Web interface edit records
-- -- --

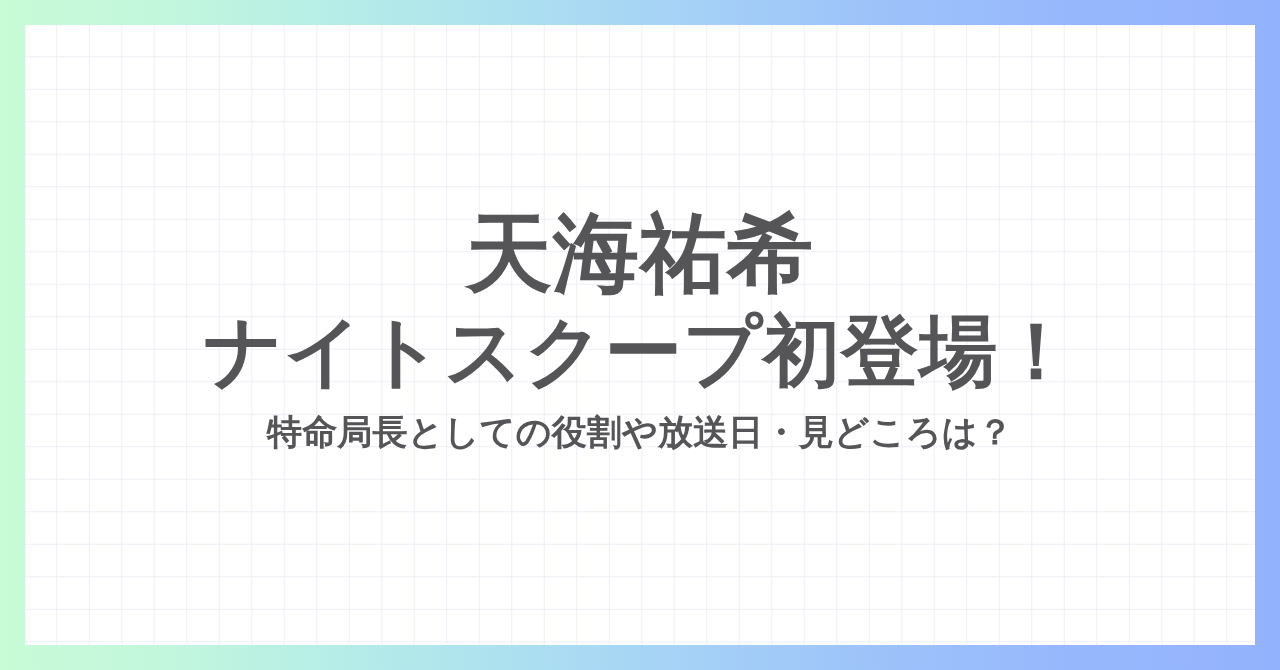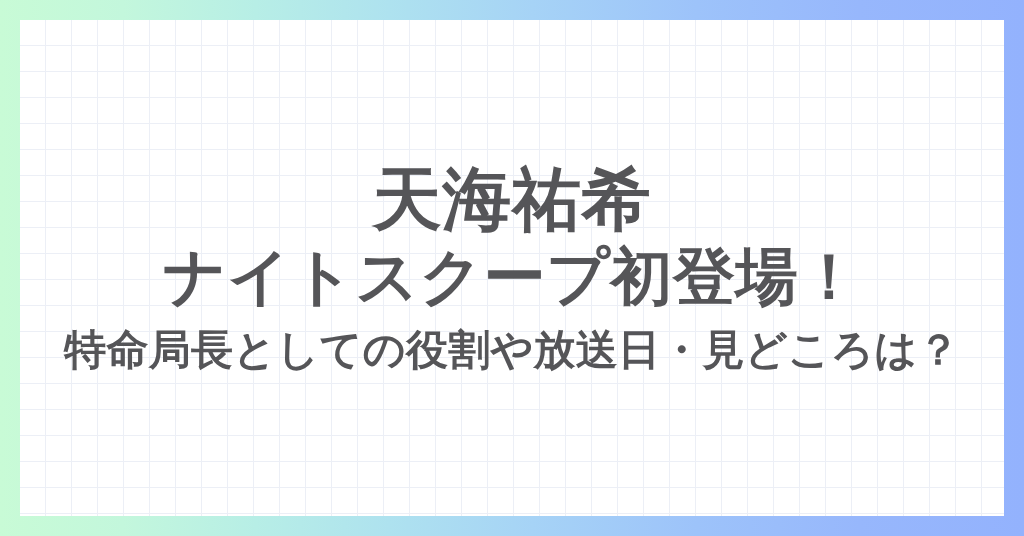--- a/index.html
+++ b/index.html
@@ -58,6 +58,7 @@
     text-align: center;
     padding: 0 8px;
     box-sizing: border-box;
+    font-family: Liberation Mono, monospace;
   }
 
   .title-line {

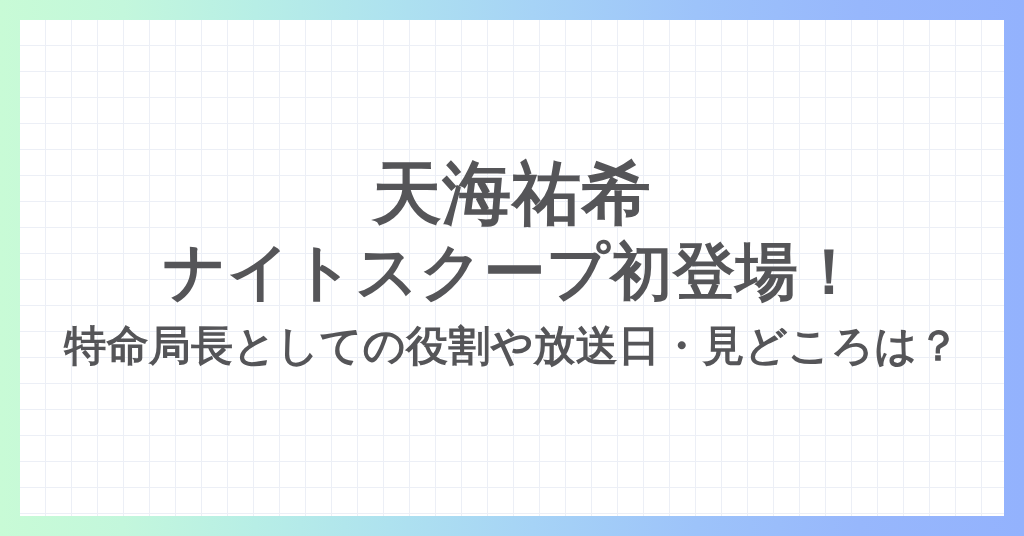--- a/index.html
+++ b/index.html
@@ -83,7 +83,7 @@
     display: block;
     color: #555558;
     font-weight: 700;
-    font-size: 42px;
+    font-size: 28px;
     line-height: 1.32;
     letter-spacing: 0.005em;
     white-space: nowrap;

-- -- --

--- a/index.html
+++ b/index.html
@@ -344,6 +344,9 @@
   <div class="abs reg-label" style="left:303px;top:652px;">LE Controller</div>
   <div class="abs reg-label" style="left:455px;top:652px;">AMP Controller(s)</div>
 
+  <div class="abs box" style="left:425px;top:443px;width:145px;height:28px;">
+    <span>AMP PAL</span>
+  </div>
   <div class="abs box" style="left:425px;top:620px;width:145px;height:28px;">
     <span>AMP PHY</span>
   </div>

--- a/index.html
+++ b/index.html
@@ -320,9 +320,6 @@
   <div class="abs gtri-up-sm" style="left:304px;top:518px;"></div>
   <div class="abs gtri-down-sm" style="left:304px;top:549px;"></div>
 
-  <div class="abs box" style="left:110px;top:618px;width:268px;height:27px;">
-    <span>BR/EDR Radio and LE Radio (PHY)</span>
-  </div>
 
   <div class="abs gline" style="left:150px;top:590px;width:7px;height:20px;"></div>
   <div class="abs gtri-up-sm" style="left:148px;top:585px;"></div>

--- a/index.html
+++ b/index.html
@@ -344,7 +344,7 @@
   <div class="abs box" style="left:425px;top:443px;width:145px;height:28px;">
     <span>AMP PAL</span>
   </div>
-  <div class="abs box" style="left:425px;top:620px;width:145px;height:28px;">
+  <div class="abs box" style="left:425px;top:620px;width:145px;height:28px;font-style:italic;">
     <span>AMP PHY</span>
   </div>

-- -- --

Where a line of the data above includes the string "label", pull it out.

   <div class="abs reg-label" style="left:303px;top:652px;">LE Controller</div>
   <div class="abs reg-label" style="left:455px;top:652px;">AMP Controller(s)</div>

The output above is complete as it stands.